• Task brief: Filter the listing below, please, and copy only the lines with the word "font".

• Records provided:
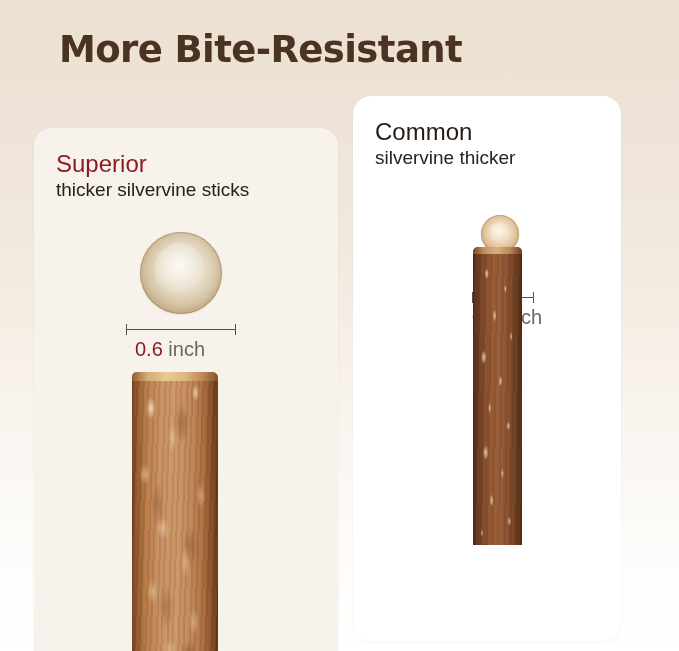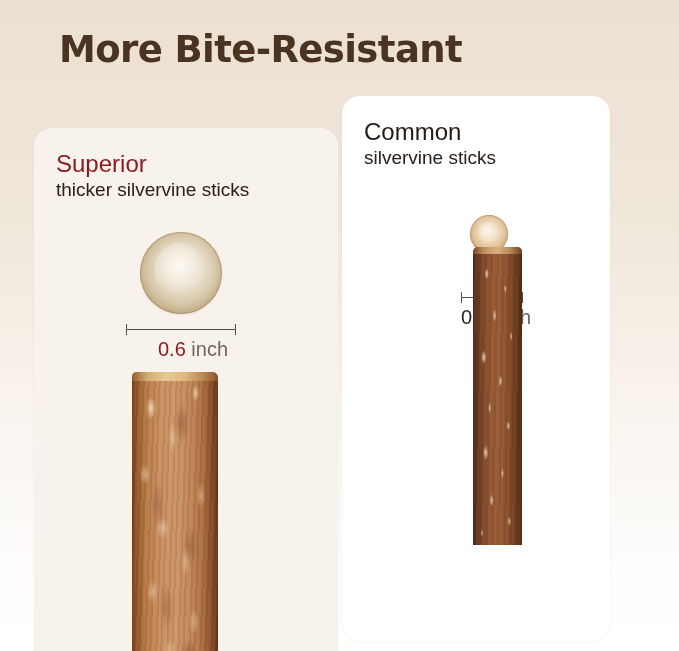--- a/index.html
+++ b/index.html
@@ -51,21 +51,21 @@
   }
   .card-left {
     left: 34px;
     width: 304px;
     background: #f7f2eb;
     border-radius: 18px;
     box-shadow: 0 1px 3px rgba(120, 95, 70, 0.07);
     margin-top: 32px;
   }
   .card-right {
-    left: 342px;
+    left: 353px;
     width: 268px;
     background: #ffffff;
     border-radius: 18px;
     box-shadow: 0 1px 3px rgba(120, 95, 70, 0.07);
   }
 
   
   .heading-block {
     position: absolute;
     left: 22px;
@@ -187,21 +187,21 @@
   .measure .cap.left  { left: 0; }
   .measure .cap.right { right: 0; }
 
   .measure-label {
     position: absolute;
     top: 210px;
     font-size: 20px;
     white-space: nowrap;
     font-family: "Liberation Sans", sans-serif;
   }
-  .measure-label.large { left: 104px; width: 110px; text-align: center; }
+  .measure-label.large { left: 81px; width: 110px; text-align: center; }
   .measure-label.small { left: 119px; width: 62px; text-align: center; }
   .measure-label .num-accent { color: #8d1b22; }
   .measure-label .num-plain  { color: #2b2622; }
   .measure-label .unit       { color: #6d665e; }
 
   
   .stick {
     position: absolute;
     overflow: hidden;
   }
@@ -346,21 +346,21 @@
       <span class="num-accent">0.6</span><span>&nbsp;</span><span class="unit">inch</span>
     </div>
 
     <div class="stick stick-thick"></div>
   </div>
 
   <div class="card card-right">
 
     <div class="heading-block">
       <div class="heading-main plain">Common</div>
-      <div class="heading-sub">silvervine sticks</div>
+      <div class="heading-sub">silvervine thicker</div>
     </div>
 
     <div class="disc disc-small"></div>
 
     <div class="measure measure-small">
       <div class="cap left"></div>
       <div class="bar"></div>
       <div class="cap right"></div>
     </div>
 

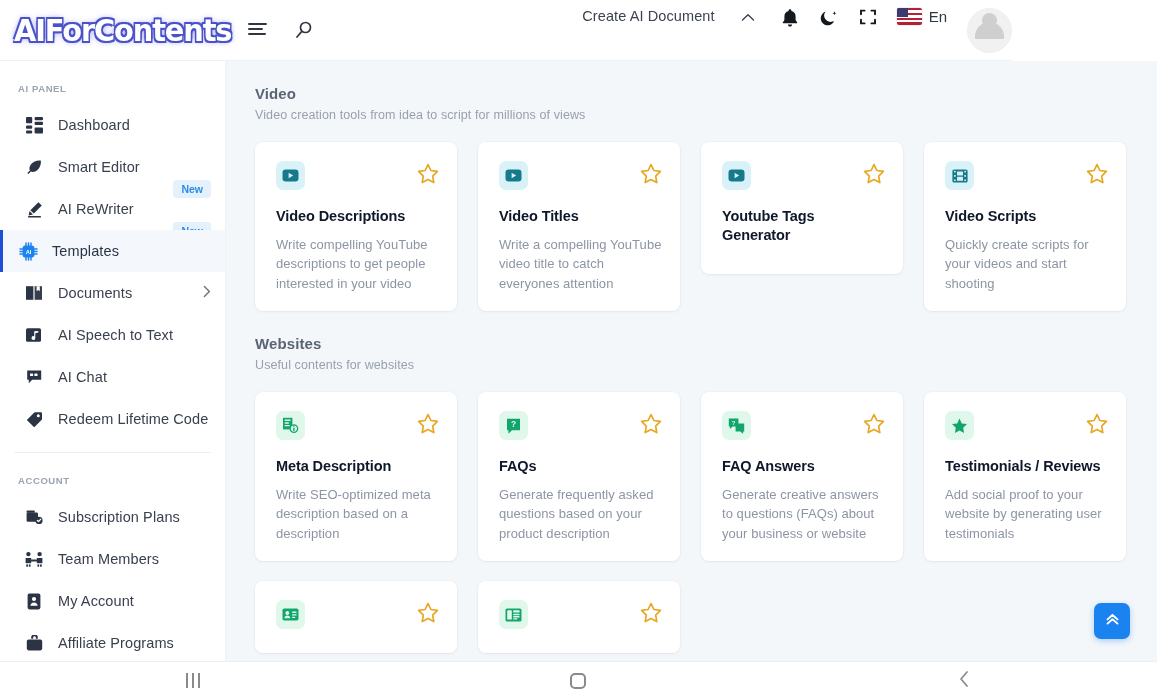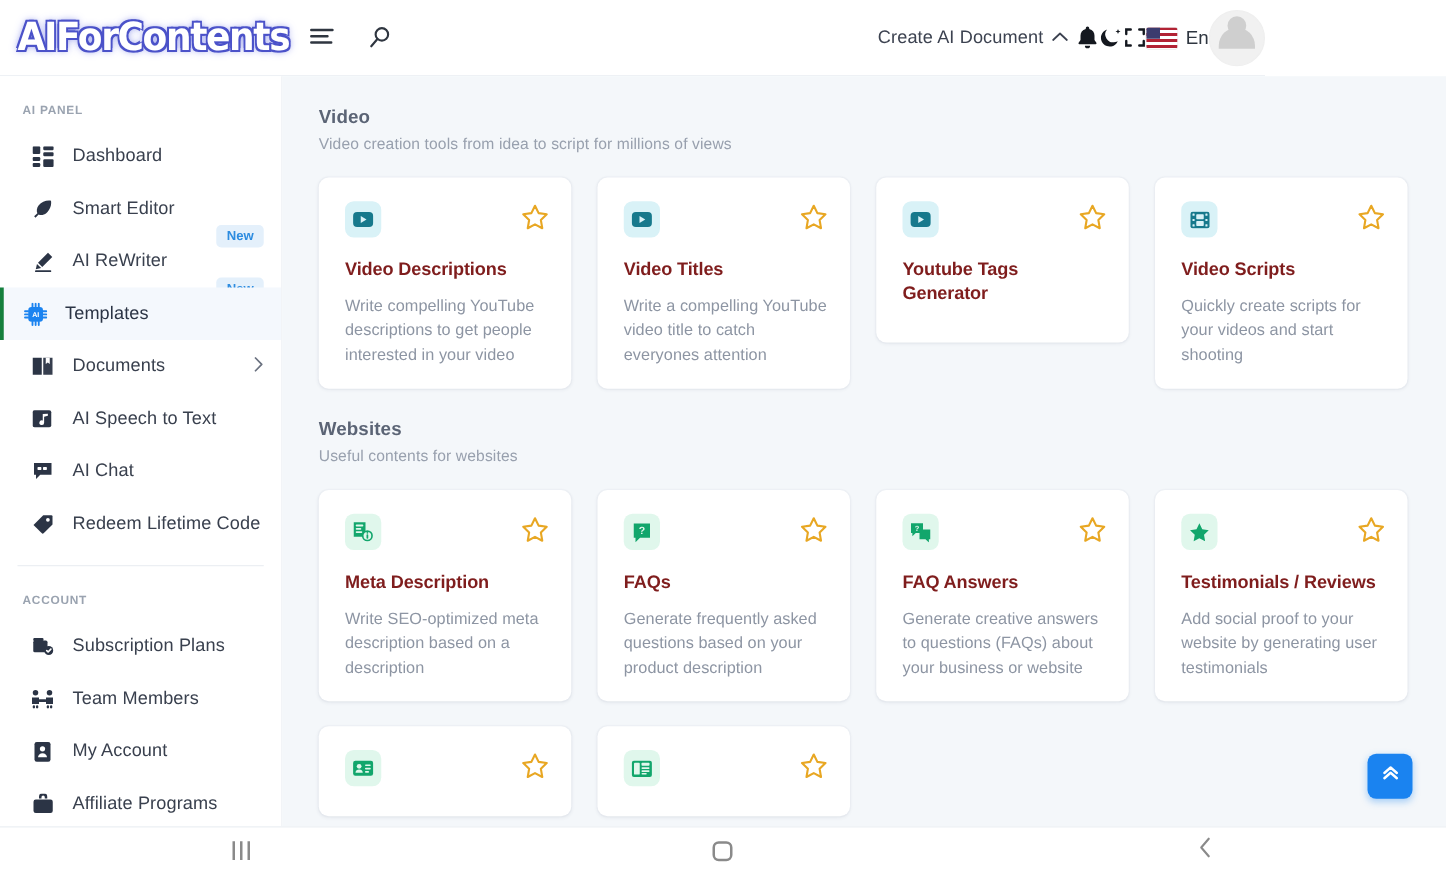--- a/index.html
+++ b/index.html
@@ -34,22 +34,22 @@
       -1.6px 1.6px 0 #4b52c9, 1.6px 1.6px 0 #4b52c9,
       0 0 5px #8f96e8, 0 0 9px #b9bdf0;
     white-space: nowrap;
   }
   .hdr-left-icons { display: flex; align-items: center; gap: 26px; margin-left: 22px; }
   .icon-btn {
     display: flex; align-items: center; justify-content: center;
     color: #2f3640; cursor: pointer;
   }
   .hdr-right {
-    margin-left: auto; display: flex; align-items: center;
-    padding-right: 0;
+    margin-left: auto; display: flex; align-items: flex-start;
+    gap: 20px; padding-right: 0;
   }
   .create-doc {
     font-size: 14.5px; color: #3c4250;
     letter-spacing: .1px; cursor: pointer;
   }
   .chev-up-sm { color: #3c4250; padding: 0 6px; cursor: pointer; }
   .flag-lang { display: flex; align-items: center; gap: 7px; cursor: pointer; }
   .flag {
     width: 25px; height: 17px; border-radius: 2px; overflow: hidden;
     position: relative; background: #ffffff; flex: none;
@@ -101,21 +101,21 @@
   .side-item .si-icon {
     width: 20px; display: flex; align-items: center;
     justify-content: center; color: #2b3445; flex: none;
   }
   .side-item .si-label {
     margin-left: 14px; font-size: 14.5px; color: #39404e;
     letter-spacing: .1px; white-space: nowrap;
   }
   .side-item.active {
     background: #f4f8fd;
-    border-left: 3px solid #15803d;
+    border-left: 3px solid #1d4ed8;
     padding-left: 15px;
   }
   .side-item.active .si-label { color: #2b3445; }
   .badge-new {
     margin-left: auto; font-size: 10.5px; font-weight: 600;
     color: #2d8ce0; background: #e4f0fb;
     padding: 3px 8px; border-radius: 4px; margin-top: 44px;
   }
   .chev-right { margin-left: auto; color: #6b7280; font-size: 13px; }
   .side-divider { height: 1px; background: #eceff3; margin: 12px 14px 0 14px; }
@@ -151,21 +151,21 @@
     width: 29px; height: 29px; border-radius: 7px;
     display: flex; align-items: center; justify-content: center;
     flex: none;
   }
   .card-icon.cyan { background: #d9f2f7; color: #17798c; }
   .card-icon.green { background: #e0f7ec; color: #12a66c; }
   .star {
     color: #e8a723; cursor: pointer; line-height: 0; margin-top: 2px;
   }
   .card-title {
-    font-size: 14.5px; font-weight: 700; color: #7f1d1d;
+    font-size: 14.5px; font-weight: 700; color: #0f172a;
     margin-top: 17px; line-height: 1.28; letter-spacing: -.1px;
   }
   .card-desc {
     font-size: 13px; color: #8d95a3; margin-top: 9px;
     line-height: 1.5; letter-spacing: .05px;
   }
   .card.tall { padding-bottom: 30px; }
   .card.clipped { height: 72px; overflow: hidden; padding-bottom: 0; }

• Exercise response:
     font-size: 20px;
     font-family: "Liberation Sans", sans-serif;
     font-size: 14.5px; color: #3c4250;
     margin-left: 14px; font-size: 14.5px; color: #39404e;
     margin-left: auto; font-size: 10.5px; font-weight: 600;
   .chev-right { margin-left: auto; color: #6b7280; font-size: 13px; }
-    font-size: 14.5px; font-weight: 700; color: #7f1d1d;
+    font-size: 14.5px; font-weight: 700; color: #0f172a;
     font-size: 13px; color: #8d95a3; margin-top: 9px;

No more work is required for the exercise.